I don't think it's the motorised valve - the boiler just doesn't fire up on demand from the room thermostat. To be honest, I've not checked the thermostat is getting power, I just killed the power and put a continuity tester across the terminals. When the thermostat "clicks on" there is continuity across the terminals, and when it "clicks off" there is no continuity so on that basis I've ruled out the thermostat itself.
 
I've had a poke around in the airing cupboard.

Obviously there is the hot water tank (!). I'm guessing the cylinder thermostat is working as the boiler still kicks in to heat up the hot water, so I'm guessing it must be doing that in response to the cylinder themostat.
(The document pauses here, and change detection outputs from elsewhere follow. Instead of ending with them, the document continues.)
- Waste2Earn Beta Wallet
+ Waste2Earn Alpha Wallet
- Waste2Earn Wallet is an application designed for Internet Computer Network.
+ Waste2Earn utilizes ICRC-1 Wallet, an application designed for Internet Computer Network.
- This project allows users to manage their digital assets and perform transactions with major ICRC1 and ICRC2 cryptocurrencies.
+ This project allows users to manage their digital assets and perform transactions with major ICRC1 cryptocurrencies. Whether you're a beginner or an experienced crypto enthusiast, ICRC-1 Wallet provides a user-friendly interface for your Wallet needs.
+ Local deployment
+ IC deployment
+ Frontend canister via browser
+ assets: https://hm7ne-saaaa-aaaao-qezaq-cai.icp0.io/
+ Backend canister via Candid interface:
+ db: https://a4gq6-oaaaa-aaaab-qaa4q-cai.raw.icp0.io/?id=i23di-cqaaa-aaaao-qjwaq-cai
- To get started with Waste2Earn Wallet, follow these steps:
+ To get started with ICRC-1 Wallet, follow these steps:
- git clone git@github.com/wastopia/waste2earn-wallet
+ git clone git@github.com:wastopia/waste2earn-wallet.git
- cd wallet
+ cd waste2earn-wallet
When the boiler does kick in to heat up the hot water - I can hear the circulating pump (Grundfos 3 speed) running, so I'm guessing that's fine too.

I don't think it's the 3 way motorised valve (Honeywell) as like I say, it's not that the boiler is firing up for the central heating and not giving me hot water at the rads - it just doesn't fire up at all.

I've tried a reset of the programmer (Siemens RWB9 digital). When I switch the central heating from OFF to ON on the programmer, the LCD display dims a bit and the red CH led comes on but there's no response from the boiler.

Could the programmer be knackered? Is it worth bypassing it?

As far as I can tell, there are no fault codes stored on the boiler itself.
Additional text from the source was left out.